*** Supplied data Section Begins ***

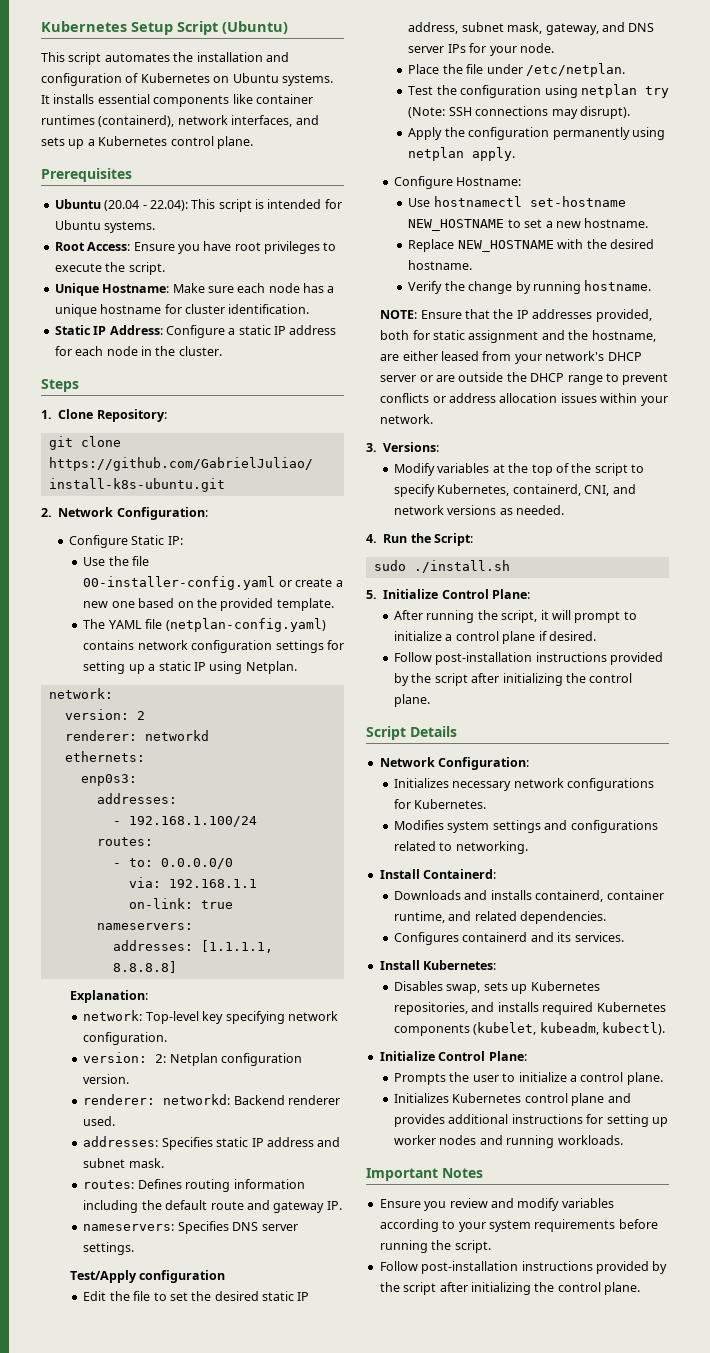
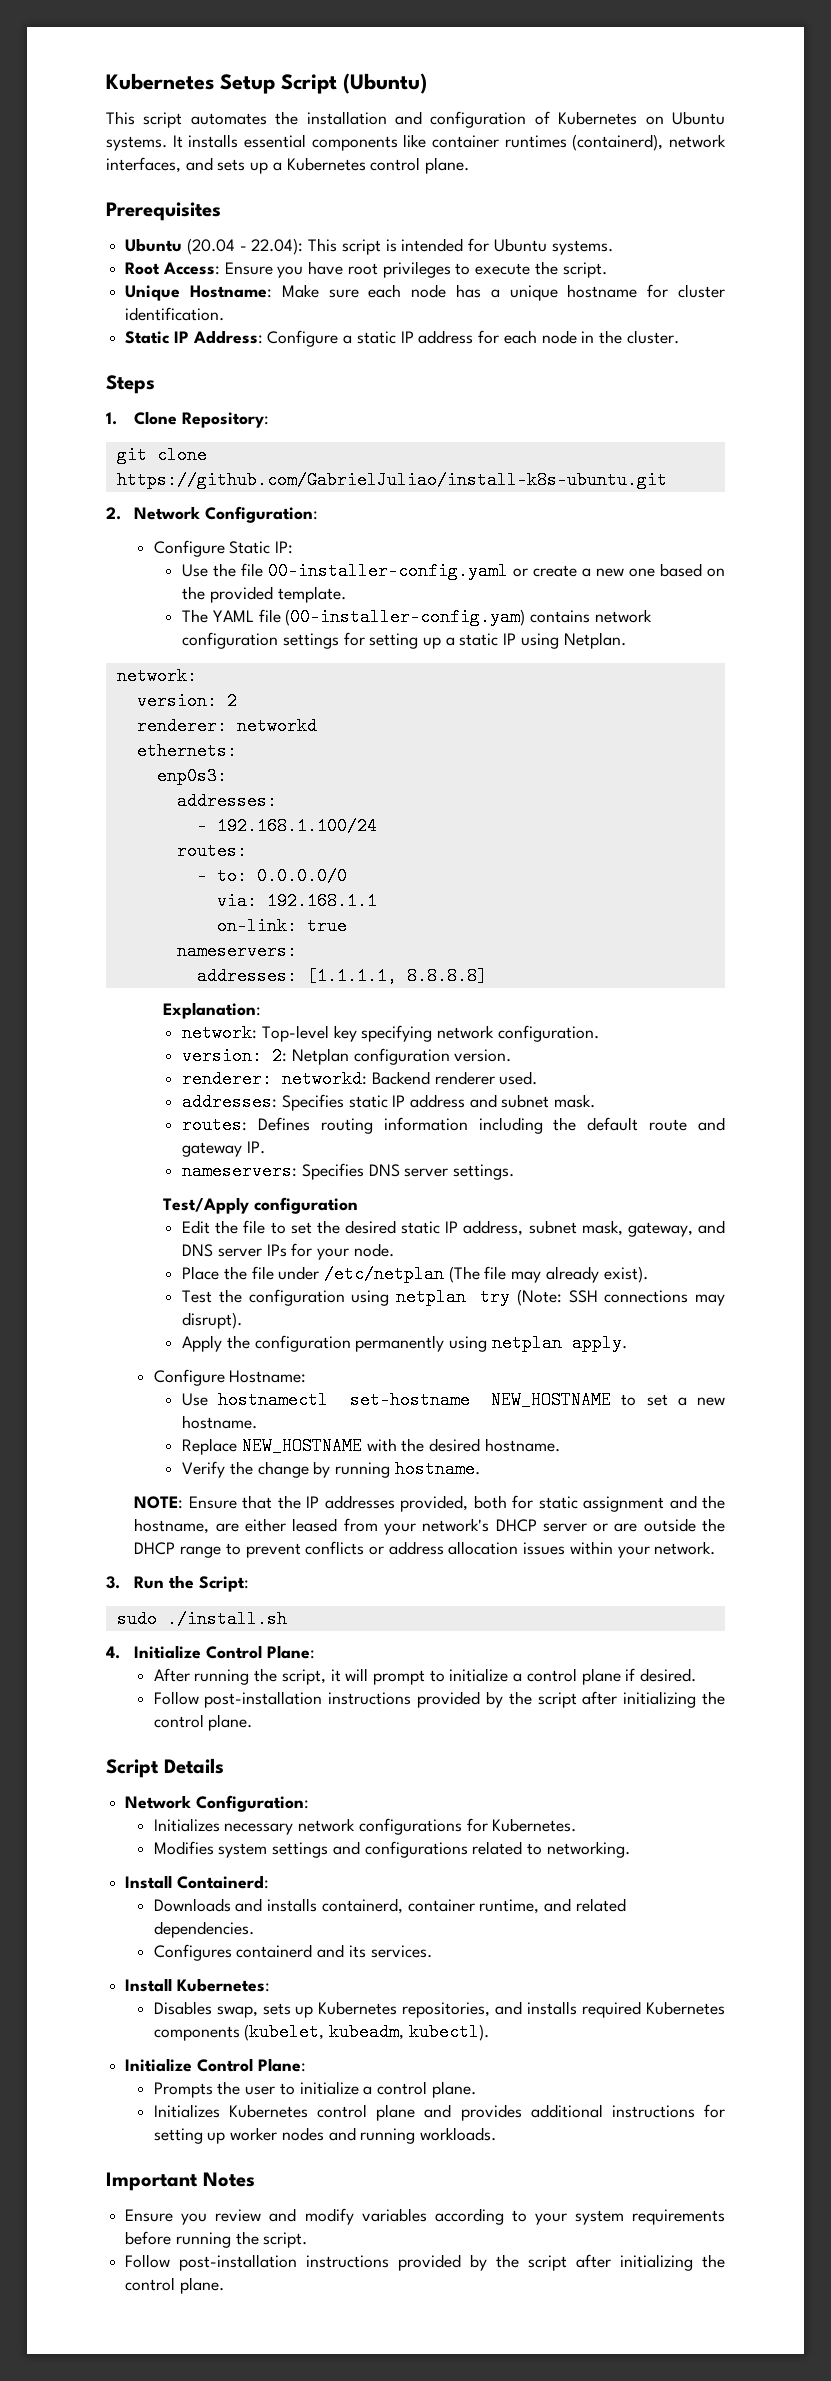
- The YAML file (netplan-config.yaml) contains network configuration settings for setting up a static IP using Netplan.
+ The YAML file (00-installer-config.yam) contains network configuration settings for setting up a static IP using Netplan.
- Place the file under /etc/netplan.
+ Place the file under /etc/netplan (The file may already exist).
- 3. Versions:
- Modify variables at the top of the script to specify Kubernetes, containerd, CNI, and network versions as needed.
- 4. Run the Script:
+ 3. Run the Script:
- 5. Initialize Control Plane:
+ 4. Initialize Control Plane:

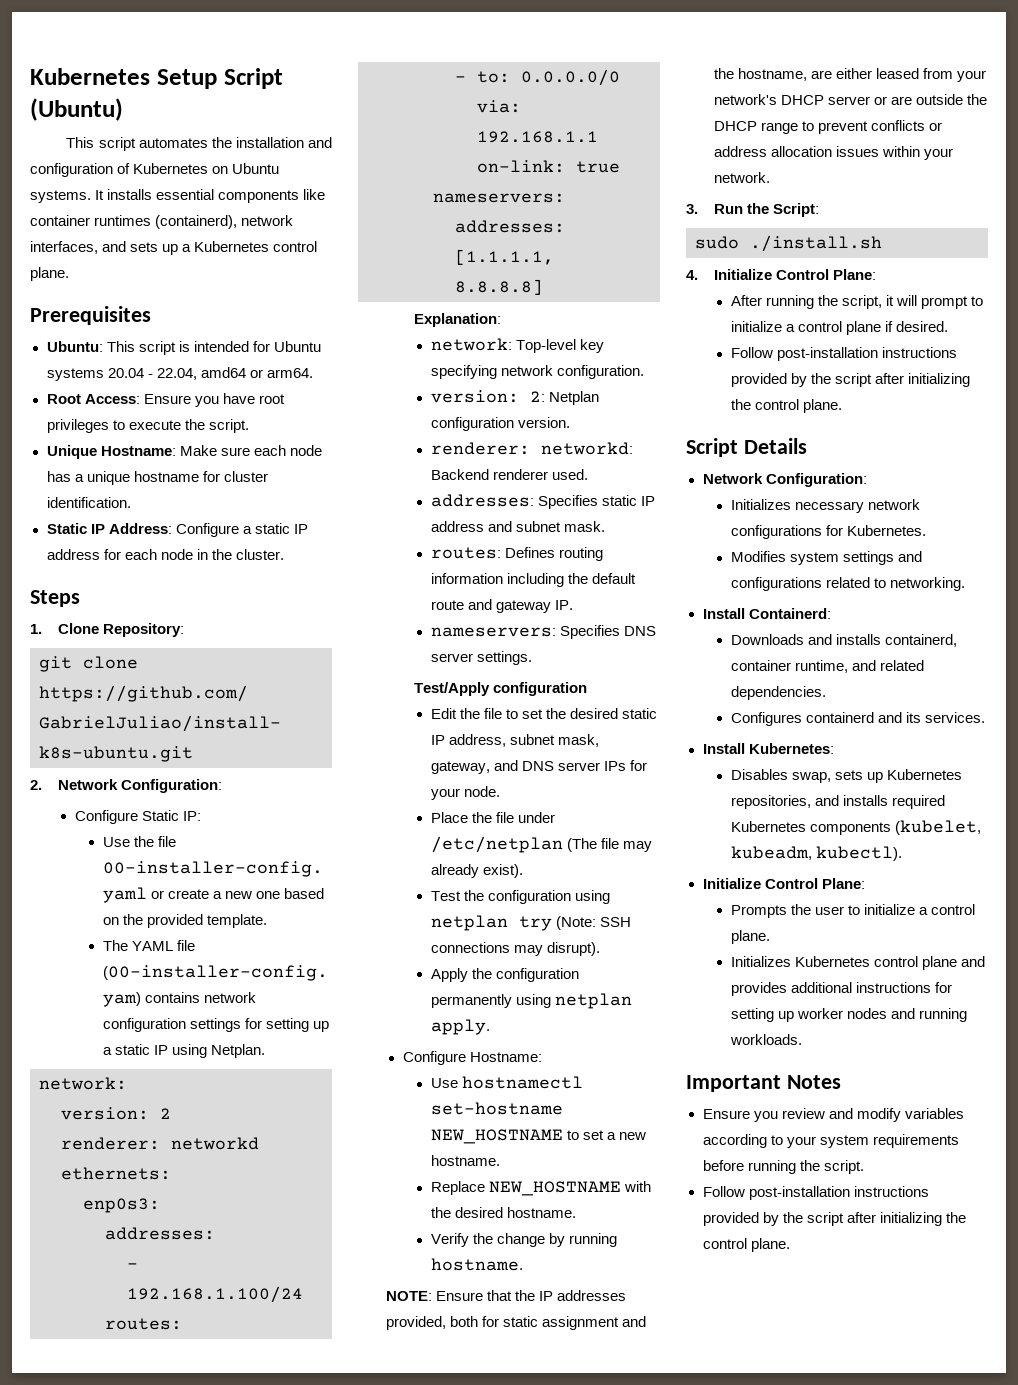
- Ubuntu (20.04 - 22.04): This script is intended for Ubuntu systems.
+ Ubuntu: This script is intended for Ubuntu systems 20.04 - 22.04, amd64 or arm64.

*** Supplied data Section Ends ***
*** Supplied data Section Begins ***

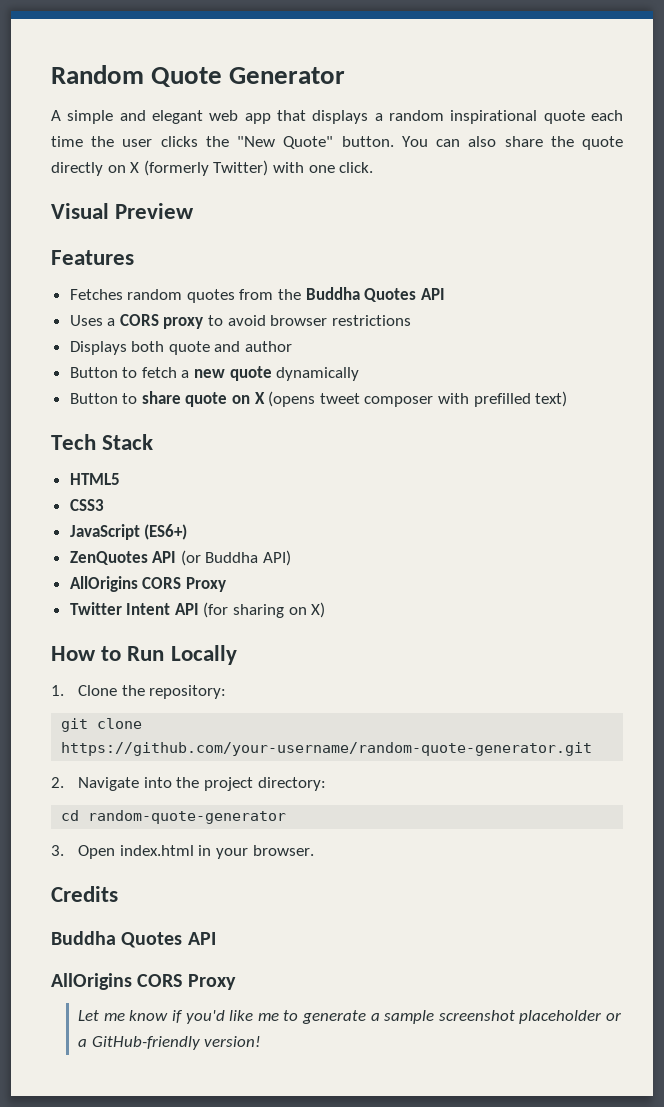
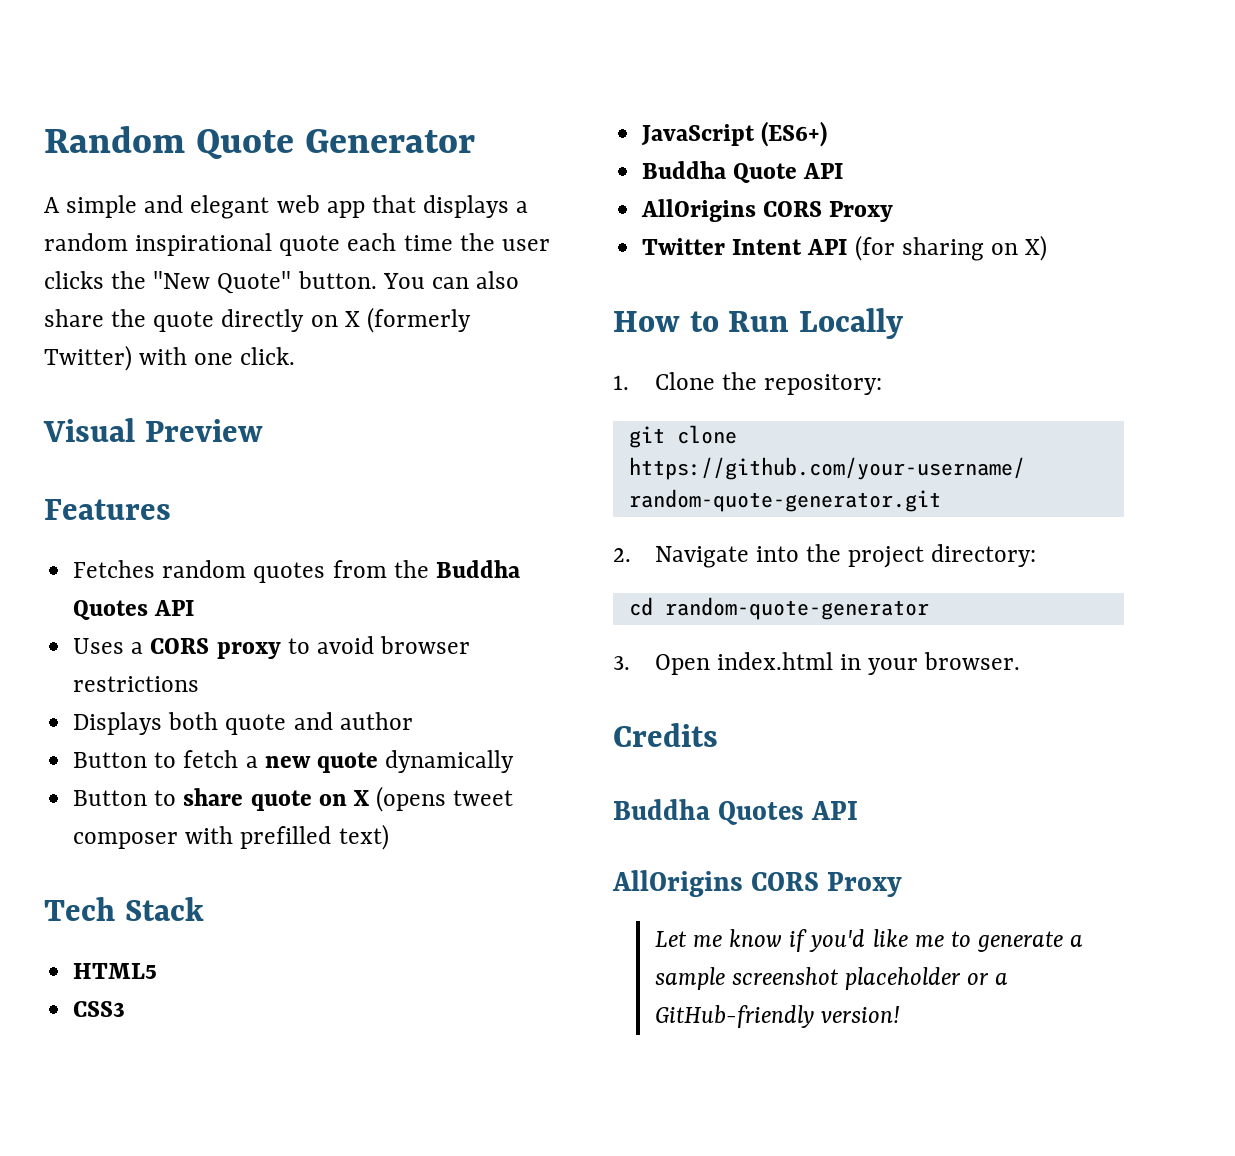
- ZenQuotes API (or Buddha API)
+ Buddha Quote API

*** Supplied data Section Ends ***

Using the records above, return word for word the lines that begin at the one containing "- Modify variables" and end at the one containing "amd64 or arm64.", both of them included and no pictures.

- Modify variables at the top of the script to specify Kubernetes, containerd, CNI, and network versions as needed.
- 4. Run the Script:
+ 3. Run the Script:
- 5. Initialize Control Plane:
+ 4. Initialize Control Plane:

- Ubuntu (20.04 - 22.04): This script is intended for Ubuntu systems.
+ Ubuntu: This script is intended for Ubuntu systems 20.04 - 22.04, amd64 or arm64.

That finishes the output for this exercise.